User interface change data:
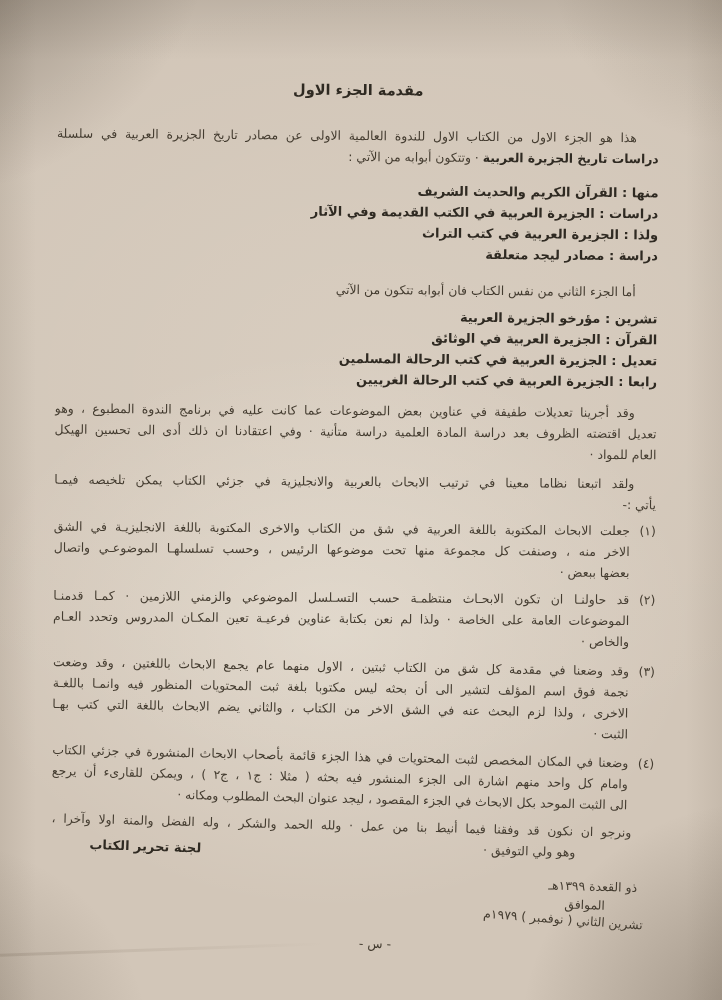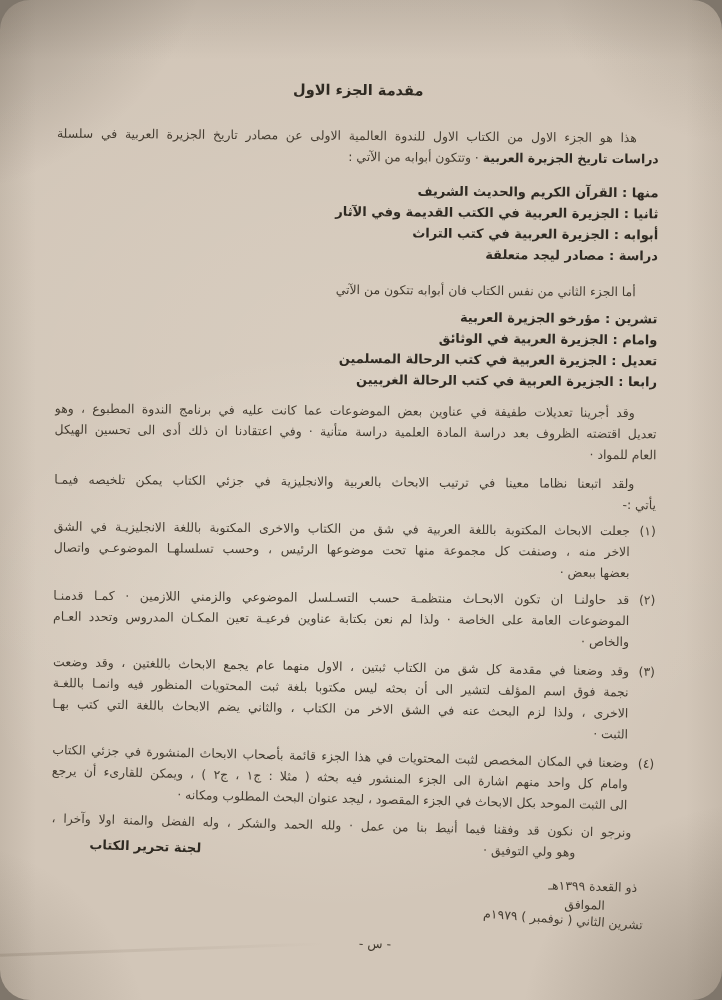--- a/index.html
+++ b/index.html
@@ -18,7 +18,6 @@
     font-family:"DejaVu Sans", sans-serif;
     color:var(--ink,#443c30);
     direction:rtl;
-    border-radius:30px;
   }
   .content{position:absolute;inset:0;padding:80px 62px 0 58px;transform:rotate(0.45deg);transform-origin:50% 0;}
   .title{text-align:center;font-weight:bold;font-size:14.5px;height:21px;line-height:21px;color:#2f2a22;}

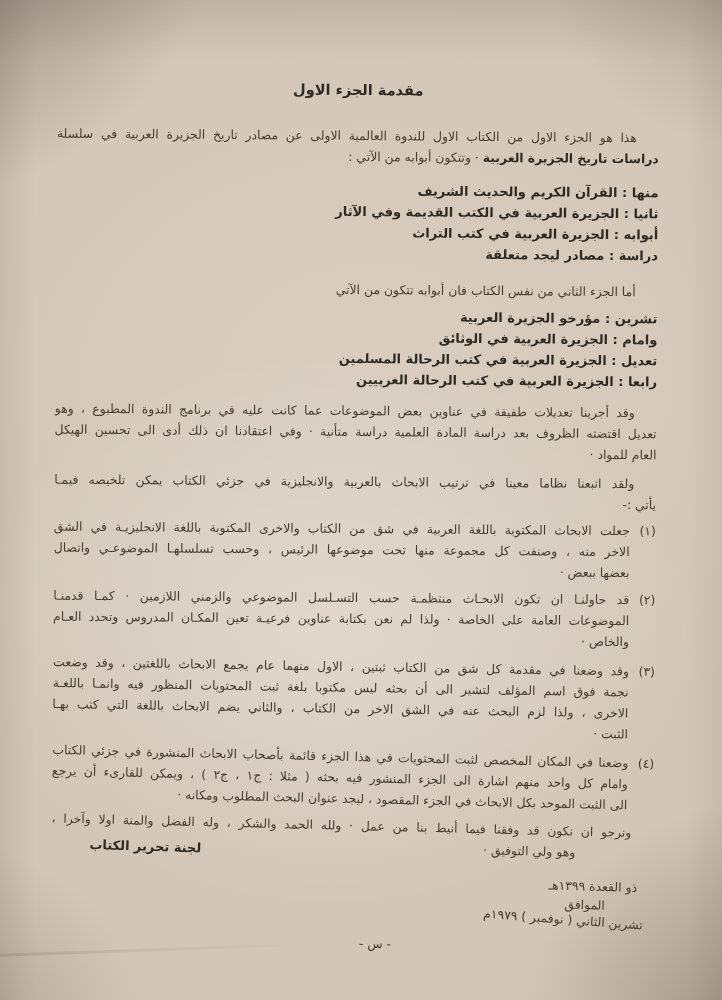--- a/index.html
+++ b/index.html
@@ -66,7 +66,7 @@
 
     <div class="chlist">
       <div class="ln r"><span>منها</span><span> : </span><span>القرآن الكريم والحديث الشريف</span></div>
-      <div class="ln r"><span>ثانيا</span><span> : </span><span>الجزيرة العربية في الكتب القديمة وفي الآثار</span></div>
+      <div class="ln r"><span>دراسات</span><span> : </span><span>الجزيرة العربية في الكتب القديمة وفي الآثار</span></div>
       <div class="ln r"><span>أبوابه</span><span> : </span><span>الجزيرة العربية في كتب التراث</span></div>
       <div class="ln r"><span>دراسة</span><span> : </span><span>مصادر ليجد متعلقة</span></div>
     </div>

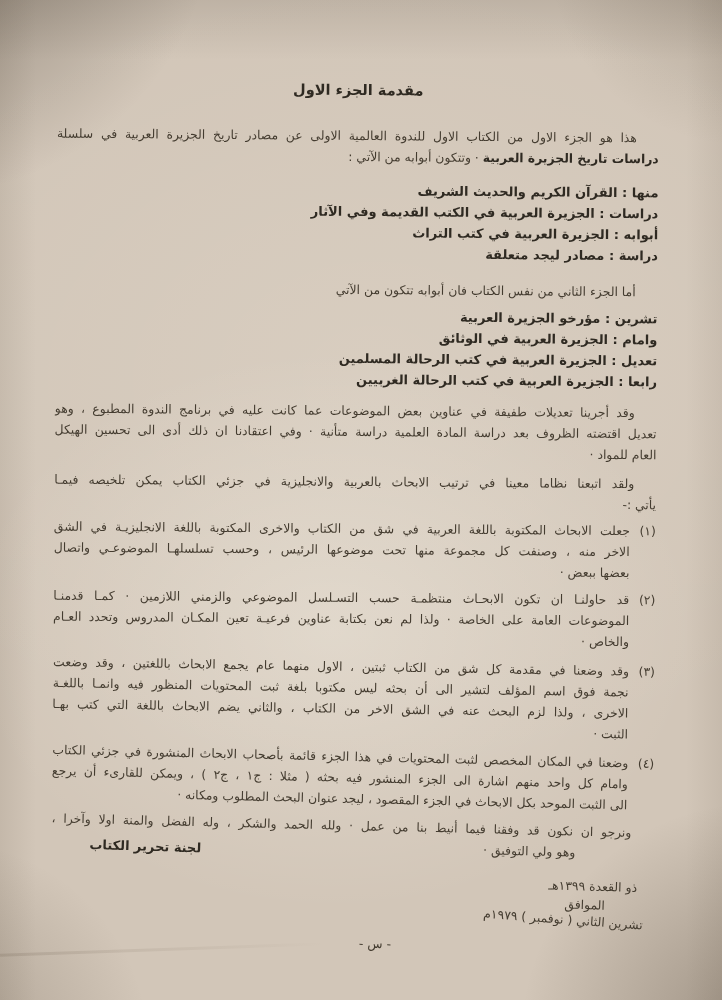--- a/index.html
+++ b/index.html
@@ -67,7 +67,7 @@
     <div class="chlist">
       <div class="ln r"><span>منها</span><span> : </span><span>القرآن الكريم والحديث الشريف</span></div>
       <div class="ln r"><span>دراسات</span><span> : </span><span>الجزيرة العربية في الكتب القديمة وفي الآثار</span></div>
-      <div class="ln r"><span>أبوابه</span><span> : </span><span>الجزيرة العربية في كتب التراث</span></div>
+      <div class="ln r"><span>ولذا</span><span> : </span><span>الجزيرة العربية في كتب التراث</span></div>
       <div class="ln r"><span>دراسة</span><span> : </span><span>مصادر ليجد متعلقة</span></div>
     </div>
 

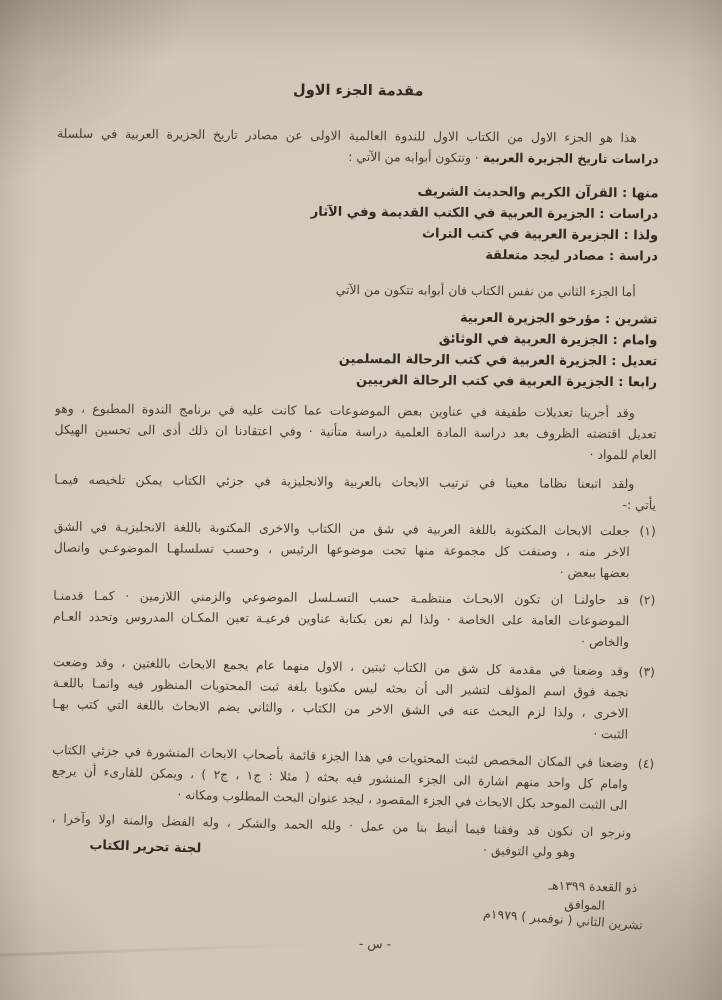--- a/index.html
+++ b/index.html
@@ -77,7 +77,7 @@
 
     <div class="chlist chlist2">
       <div class="ln r"><span>تشرين</span><span> : </span><span>مؤرخو الجزيرة العربية</span></div>
-      <div class="ln r"><span>وامام</span><span> : </span><span>الجزيرة العربية في الوثائق</span></div>
+      <div class="ln r"><span>القرآن</span><span> : </span><span>الجزيرة العربية في الوثائق</span></div>
       <div class="ln r"><span>تعديل</span><span> : </span><span>الجزيرة العربية في كتب الرحالة المسلمين</span></div>
       <div class="ln r"><span>رابعا</span><span> : </span><span>الجزيرة العربية في كتب الرحالة الغربيين</span></div>
     </div>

**Task goal**.
Your answer must be the entries written out word for word, without their pictures.

**The completed task**.
--- a/index.html
+++ b/index.html
@@ -18,7 +18,6 @@
     font-family:"DejaVu Sans", sans-serif;
     color:var(--ink,#443c30);
     direction:rtl;
-    border-radius:30px;
   }
   .content{position:absolute;inset:0;padding:80px 62px 0 58px;transform:rotate(0.45deg);transform-origin:50% 0;}
   .title{text-align:center;font-weight:bold;font-size:14.5px;height:21px;line-height:21px;color:#2f2a22;}

--- a/index.html
+++ b/index.html
@@ -66,7 +66,7 @@
 
     <div class="chlist">
       <div class="ln r"><span>منها</span><span> : </span><span>القرآن الكريم والحديث الشريف</span></div>
-      <div class="ln r"><span>ثانيا</span><span> : </span><span>الجزيرة العربية في الكتب القديمة وفي الآثار</span></div>
+      <div class="ln r"><span>دراسات</span><span> : </span><span>الجزيرة العربية في الكتب القديمة وفي الآثار</span></div>
       <div class="ln r"><span>أبوابه</span><span> : </span><span>الجزيرة العربية في كتب التراث</span></div>
       <div class="ln r"><span>دراسة</span><span> : </span><span>مصادر ليجد متعلقة</span></div>
     </div>

--- a/index.html
+++ b/index.html
@@ -67,7 +67,7 @@
     <div class="chlist">
       <div class="ln r"><span>منها</span><span> : </span><span>القرآن الكريم والحديث الشريف</span></div>
       <div class="ln r"><span>دراسات</span><span> : </span><span>الجزيرة العربية في الكتب القديمة وفي الآثار</span></div>
-      <div class="ln r"><span>أبوابه</span><span> : </span><span>الجزيرة العربية في كتب التراث</span></div>
+      <div class="ln r"><span>ولذا</span><span> : </span><span>الجزيرة العربية في كتب التراث</span></div>
       <div class="ln r"><span>دراسة</span><span> : </span><span>مصادر ليجد متعلقة</span></div>
     </div>
 

--- a/index.html
+++ b/index.html
@@ -77,7 +77,7 @@
 
     <div class="chlist chlist2">
       <div class="ln r"><span>تشرين</span><span> : </span><span>مؤرخو الجزيرة العربية</span></div>
-      <div class="ln r"><span>وامام</span><span> : </span><span>الجزيرة العربية في الوثائق</span></div>
+      <div class="ln r"><span>القرآن</span><span> : </span><span>الجزيرة العربية في الوثائق</span></div>
       <div class="ln r"><span>تعديل</span><span> : </span><span>الجزيرة العربية في كتب الرحالة المسلمين</span></div>
       <div class="ln r"><span>رابعا</span><span> : </span><span>الجزيرة العربية في كتب الرحالة الغربيين</span></div>
     </div>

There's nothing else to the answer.